From the Guardian:
The underinvestment and neglect of African farming go back to colonial times, but became increasingly apparent as the western development agenda gathered force. In the 60s and 70s agriculture was squeezed to pay for industrial development. But with the arrival of structural adjustment packages - deregulation, trade liberalisation and sharp cuts in state expenditure - imposed by the west in the 80s, the damage began to bite. The Washington consensus ruled that, freed from state intervention, the market would stimulate African agriculture, explains Steve Wiggins, a research fellow at the Overseas Development Institute. State funding was stripped out of state agricultural extension services, research and development, and farmers' marketing and credit facilities - all elements critical to Asia's green revolution.
The effect was catastrophic. Without improved seeds and availability of credit for fertiliser, productivity limped along. At every turn, farmers were knocked back. Kevin Watkins, of Oxford University, points out that where they did manage to improve yields, they faced exorbitant costs for transporting goods to market because of inadequate rural roads. Often when they got to market, they found it flooded with imports dumped by the west.
Through the 90s, aid flows began to increase as anxiety grew about how African development had stagnated. But the orthodoxy that the state had a role only in health and education - not in fostering economic growth - persisted. Donors were hostile to investment in agriculture: between 1990-02 and 2000-02 aid was rising but the amount going into developing agriculture dropped by 43%. It currently amounts to only 4% of all development assistance to the continent. Malawi in 2006 was the case study that proved the orthodoxy wrong: to avert famine after a catastrophic harvest, the government subsidised seed and fertiliser. The results were a good harvest, thousands of lives saved, and continuing economic stability.

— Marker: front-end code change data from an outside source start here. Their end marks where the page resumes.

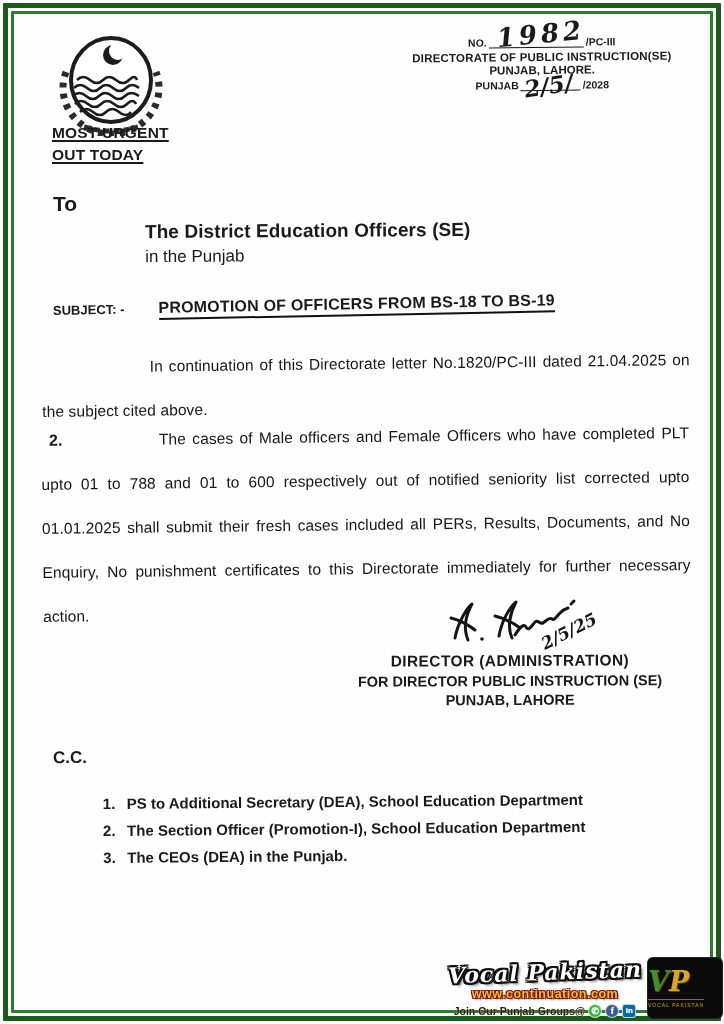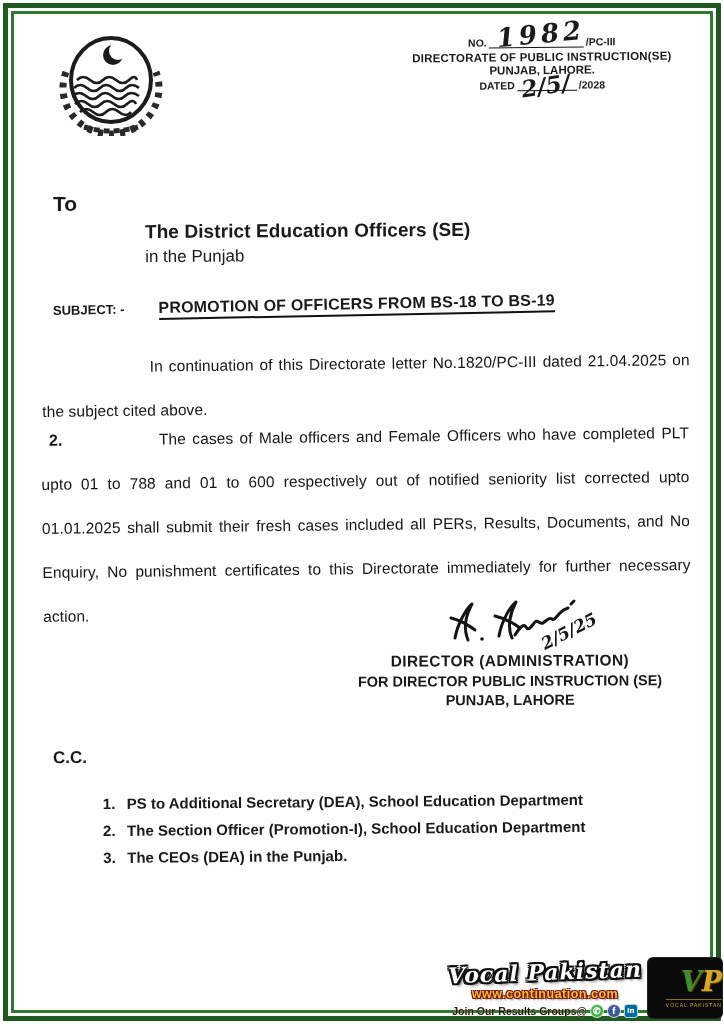"DATED" span { text: DATED -> PUNJAB }
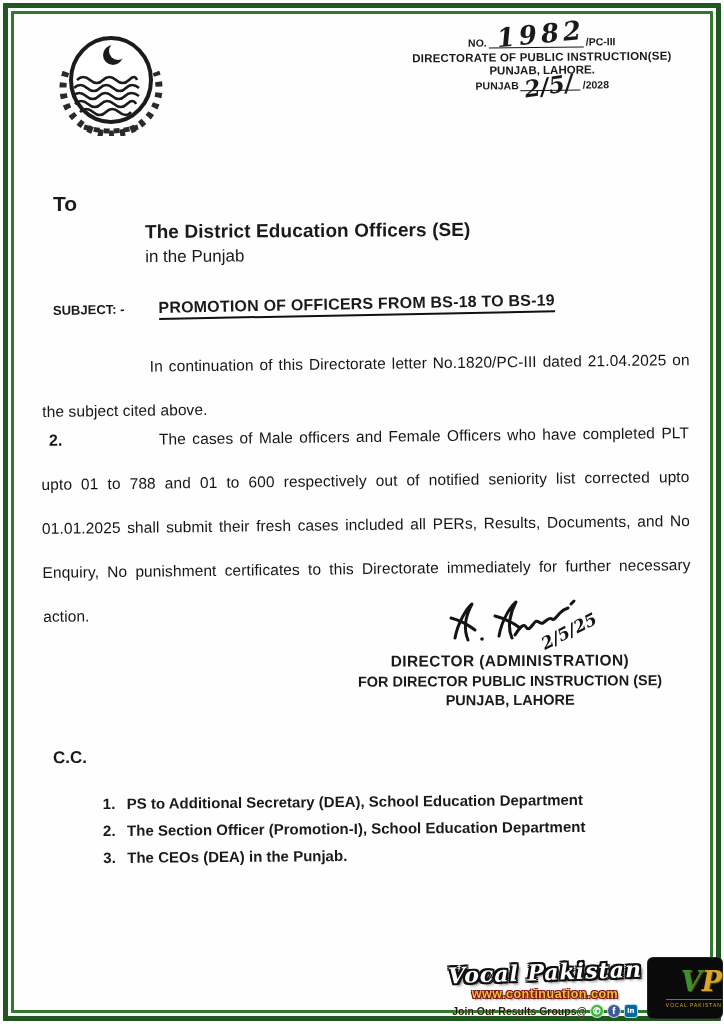"MOST URGENT" div.urgency { html: none -> <div> <div>MOST URGENT</div> <div>OUT TODAY</div> </div> }
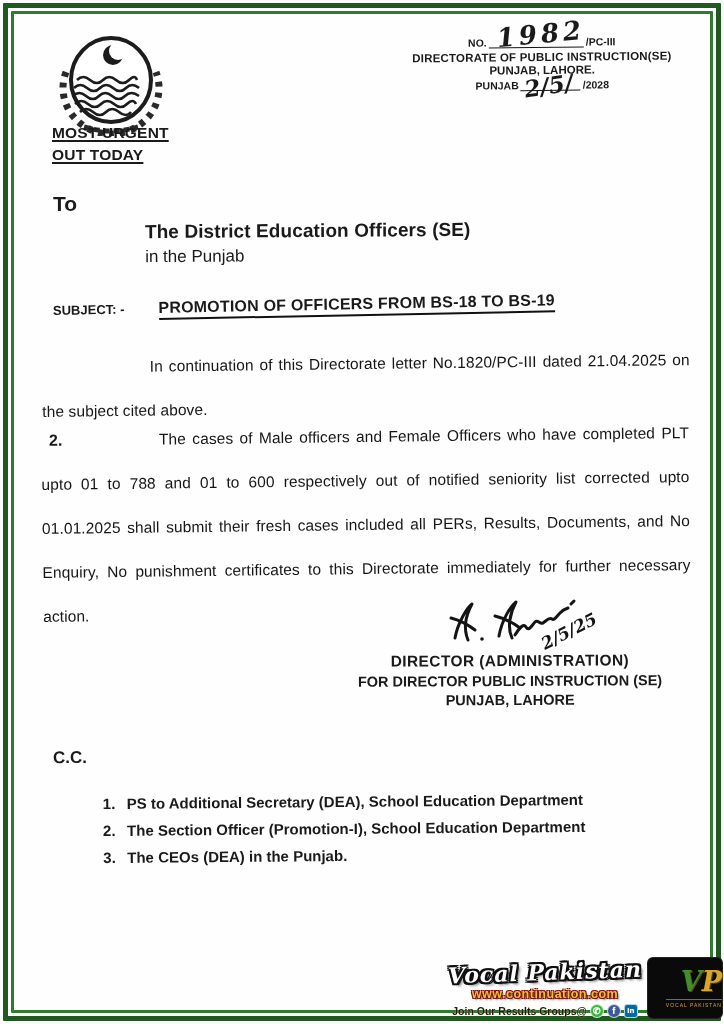"VP" .wm-logo { align-items: flex-end -> flex-start }
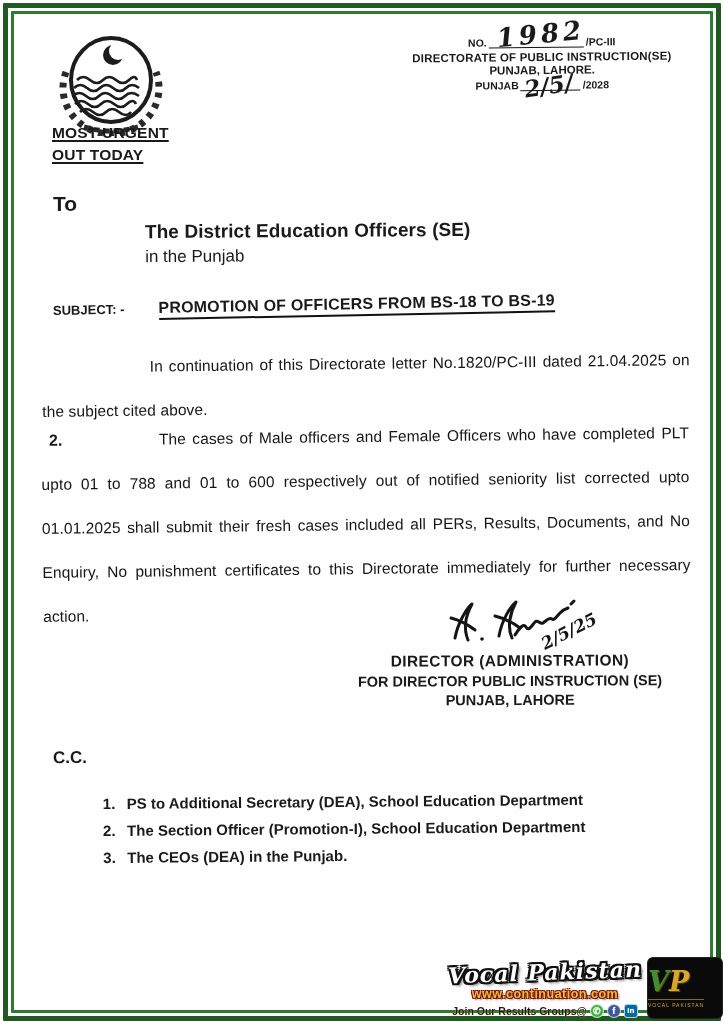"Join Our Results Groups@" span { text: Results -> Punjab }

One of the untold stories about Malawi’s now infamous move to reintroduce fertilizer subsidies is the fact that small farmers were being slowly squeezed out because global fertilizer prices were slowly, but steadily increasing for most of the decade. By at least one account, in 2007 alone, prices skyrocketed 200 percent.
Fertilizer, our friend
African farmers use much lower levels of chemical fertilizers than farmers elsewhere, even though the continent’s fertilizer use has doubled since 1970. According to a study by Oumou Camara and Ed Heinemann, up through the mid-1980s, national governments delivered fertilizer inputs, often as loans, which farmers repaid at harvest time. To increase farm productivity, governments also began subsidizing these crop inputs. As pointed out above, when structural adjustment policies went into effect across sub-Saharan Africa, governments were forced out of the fertilizer business – subsidy programs were thrown aside as well as state-run distribution systems. However, the private sector could only pick up fertilizer input distribution chains in a number of states, resulting in the overall decline of the crop manures.
Today, the situation is different. Each country more or less has its own sector that purchases and distributes products depending on weather conditions, credit availability, etc. In some more urban countries, farmers can strike deals directly with producers and sellers. However, small farmers in remote areas remain under served by the free market system.

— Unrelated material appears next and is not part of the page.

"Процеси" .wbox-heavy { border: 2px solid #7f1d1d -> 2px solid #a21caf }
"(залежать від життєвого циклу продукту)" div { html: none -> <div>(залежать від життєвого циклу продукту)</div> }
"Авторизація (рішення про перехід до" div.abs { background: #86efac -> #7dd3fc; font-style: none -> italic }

With population density increasing and many of Africa's farmers continuing to farm single cash crops, much of Africa’s soils today lack the nutrients they once had, degrading farmland and further depleting agriculture production – all in the face of increasing population.
What keeps prices high? Up to 90 percent of potash and nitrogen fertilizer sprayed on African crops is imported; although six African countries produce phosphate fertilizers. We can blame high transport costs and increased production costs, which have lead to African farmers running deficits to pay for fertilizers while crop yields have stagnated.
Another problem, until recently, was falling world food prices. When prices do increase, fertilizer use rises, creating demand and further augmenting costs. The problem remains that many countries have a limited number of suppliers, which keeps supply low and prices high, especially when factoring in transportation costs farmers must pay to go and find the products.